Final answer:
To determine Pr[G∗H], the conditional probability formula is used. Given Pr[G∩H] and Pr[H], the result is calculated. There seems to be a typo as none of the provided options match the calculated probability; hence without the correct probability for Pr[H], the answer remains uncertain.
Step-by-step explanation:
The question asks to determine Pr[G∗H], which is the conditional probability of event G given that event H has occurred.
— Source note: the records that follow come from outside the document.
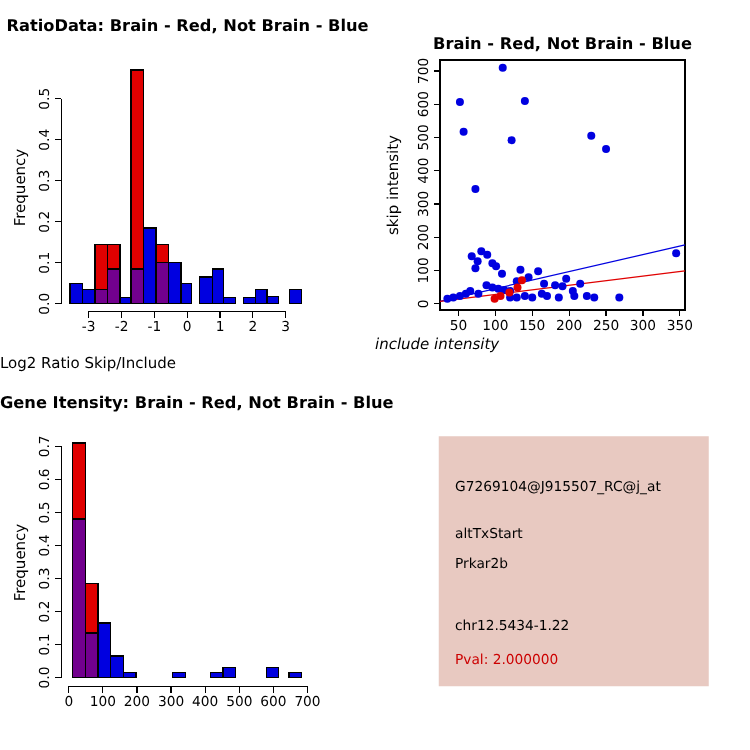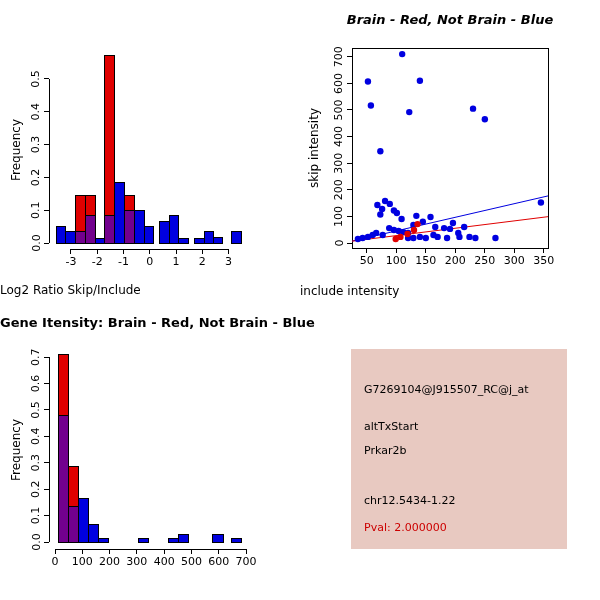--- a/index.html
+++ b/index.html
@@ -24,6 +24,7 @@
 <div id="app">
 
   <div class="panel" id="p0">
+    <div class="title" id="t0">RatioData: Brain - Red, Not Brain - Blue</div>
     <svg id="chart-0" width="300" height="300">
         <line x1="70.97050561797752" y1="249" x2="228.5547752808989" y2="249" shape-rendering="crispEdges" stroke="#000000" stroke-width="1"></line>
         <line x1="49" y1="243" x2="49" y2="78.95113438045374" shape-rendering="crispEdges" stroke="#000000" stroke-width="1"></line>

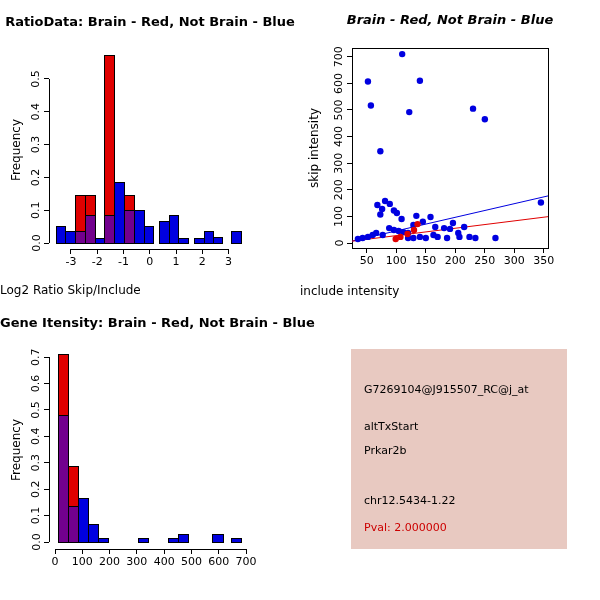--- a/index.html
+++ b/index.html
@@ -11,7 +11,7 @@
   .title{position:absolute;left:0;width:100%;text-align:center;font-weight:bold;font-size:13px;letter-spacing:0;white-space:nowrap;}
   .xlab{position:absolute;left:0;width:100%;text-align:left;font-size:12px;white-space:nowrap;}
   .ylab{position:absolute;font-size:12px;white-space:nowrap;transform:translate(-50%,-50%) rotate(-90deg);}
-  #t0{top:14px;} #t1{top:12px;font-style:italic;} #t2{top:15px;}
+  #t0{top:14px;} #t1{top:28px;} #t2{top:15px;}
   #xl0{top:283px;} #xl1{top:284px;} #xl2{top:279px;}
   #yl0{left:16px;top:150px;} #yl1{left:14px;top:148px;} #yl2{left:16px;top:150px;}
   #info-card{position:absolute;left:51px;top:49px;width:196px;height:200px;padding-left:20px;}

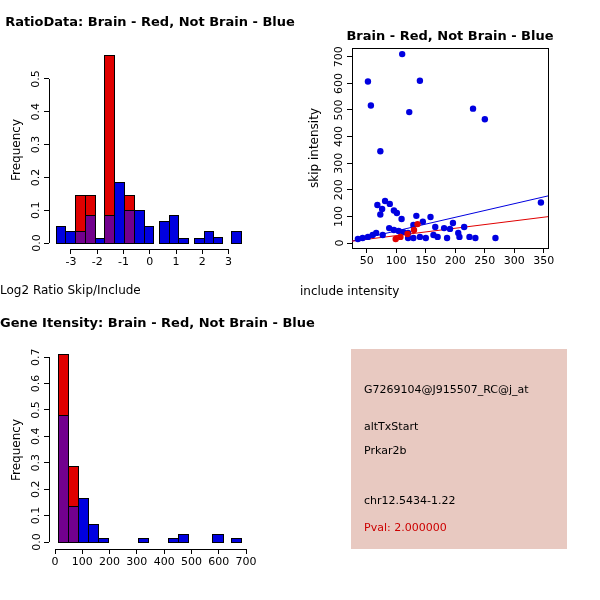--- a/index.html
+++ b/index.html
@@ -12,7 +12,7 @@
   .xlab{position:absolute;left:0;width:100%;text-align:left;font-size:12px;white-space:nowrap;}
   .ylab{position:absolute;font-size:12px;white-space:nowrap;transform:translate(-50%,-50%) rotate(-90deg);}
   #t0{top:14px;} #t1{top:28px;} #t2{top:15px;}
-  #xl0{top:283px;} #xl1{top:284px;} #xl2{top:279px;}
+  #xl0{top:283px;} #xl1{top:268px;font-style:italic;} #xl2{top:279px;}
   #yl0{left:16px;top:150px;} #yl1{left:14px;top:148px;} #yl2{left:16px;top:150px;}
   #info-card{position:absolute;left:51px;top:49px;width:196px;height:200px;padding-left:20px;}
   .info-line{position:absolute;left:13px;font-size:11px;white-space:nowrap;}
Using the provided probabilities, Pr[G] = 2/5 and Pr[H] = 1 (since 3/3 equals 1), and Pr[G∩H] = 1/7, we can use the formula for conditional probability:
Pr[G∗H] = Pr[G∩H] / Pr[H]
By substituting the given values:
Pr[G∗H] = (1/7) / (1) = 1/7
Therefore, option A (3/14) is incorrect. To find the right answer, we must consider that there seems to be a typo in the provided probabilities. Assuming Pr[H] should have been 3/5, not 3/3, the correct calculation for the conditional probability would be:
Pr[G∗H] = (1/7) / (3/5)
Pr[G∗H] = (1/7) * (5/3)
Pr[G∗H] = 5/21
Since none of the provided options matches 5/21, there might either be an error in the provided options or assumptions. However, closest to our result is option E, which is 11/21. Nonetheless, without the correct probability for Pr[H] or different options, we can't definitively provide a correct answer based on the provided information.